*Task prompt:* With all images omitted, write out the records word for word.

*Extracted material:*
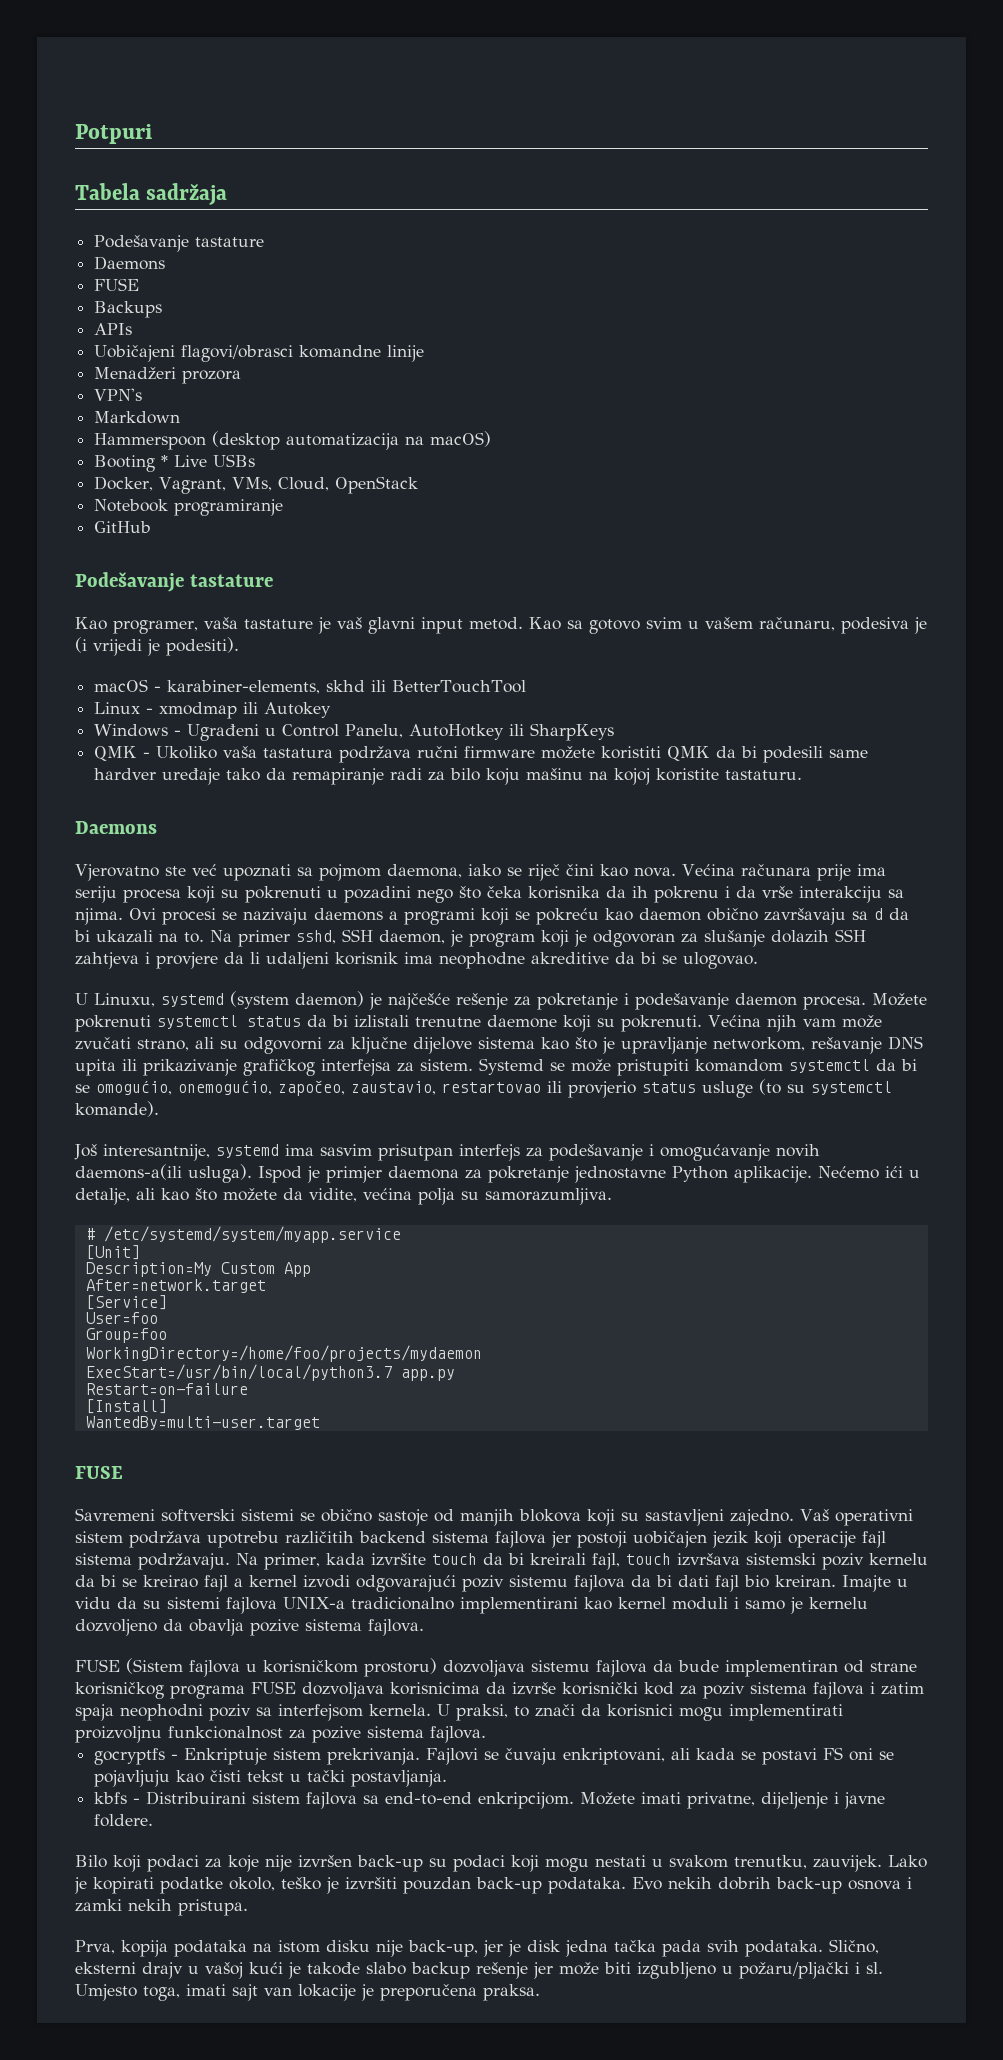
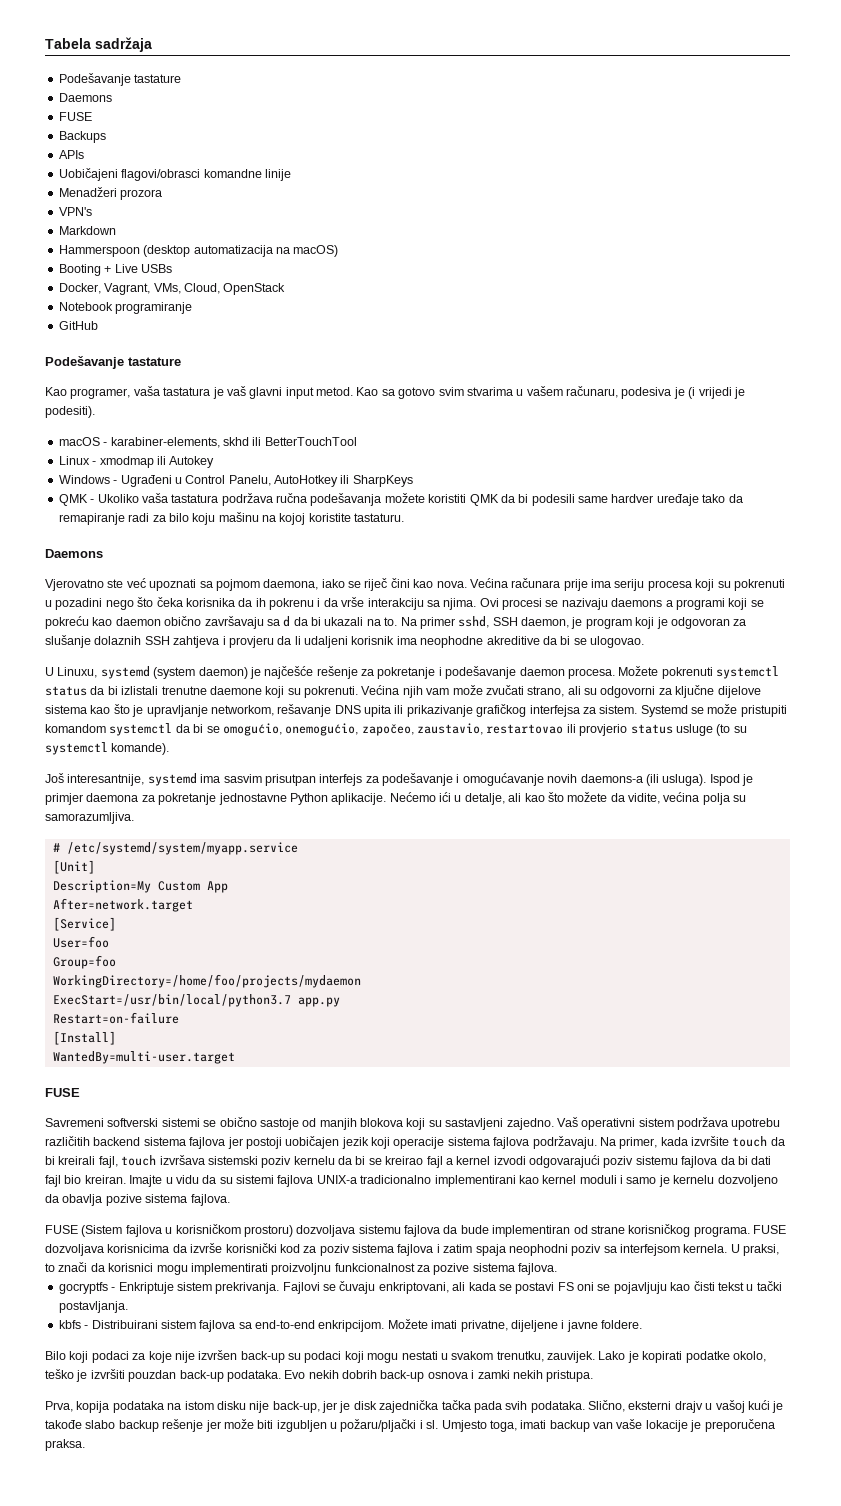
[75,124,152,144] Potpuri // -> (45, 43) none
[161,455,169,467] * -> [104,266,112,273] +
[244,619,313,629] tastature -> [163,387,211,396] tastatura
(682, 623) none -> [466,387,513,396] stvarima
[417,746,536,758] ručni firmware -> [276,493,382,506] ručna podešavanja
[771,930,829,943] dolazih -> [94,636,142,645] dolaznih
[156,952,218,969] provjere -> [228,636,274,648] provjeru
[75,1164,182,1180] daemons-a(ili -> [580,774,659,786] daemons-a (ili
[862,1531,886,1548] [75,1553,132,1565] fajl sistema -> [447,1137,530,1149] sistema fajlova
[170,1685,245,1699] programa -> [693,1226,750,1237] programa.
[761,1792,829,1809] dijeljenje -> [510,1320,558,1332] dijeljene
[565,1940,608,1957] jedna -> [379,1400,439,1413] zajednička
[637,1962,716,1979] izgubljeno -> [276,1420,327,1432] izgubljen
[232,1984,292,2001] sajt van -> [549,1419,643,1432] backup van vaše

*Solution to the exercise:*
[75,124,152,144] Potpuri // -> (45, 43) none
[161,455,169,467] * -> [104,266,112,273] +
[244,619,313,629] tastature -> [163,387,211,396] tastatura
(682, 623) none -> [466,387,513,396] stvarima
[417,746,536,758] ručni firmware -> [276,493,382,506] ručna podešavanja
[771,930,829,943] dolazih -> [94,636,142,645] dolaznih
[156,952,218,969] provjere -> [228,636,274,648] provjeru
[75,1164,182,1180] daemons-a(ili -> [580,774,659,786] daemons-a (ili
[862,1531,886,1548] [75,1553,132,1565] fajl sistema -> [447,1137,530,1149] sistema fajlova
[170,1685,245,1699] programa -> [693,1226,750,1237] programa.
[761,1792,829,1809] dijeljenje -> [510,1320,558,1332] dijeljene
[565,1940,608,1957] jedna -> [379,1400,439,1413] zajednička
[637,1962,716,1979] izgubljeno -> [276,1420,327,1432] izgubljen
[232,1984,292,2001] sajt van -> [549,1419,643,1432] backup van vaše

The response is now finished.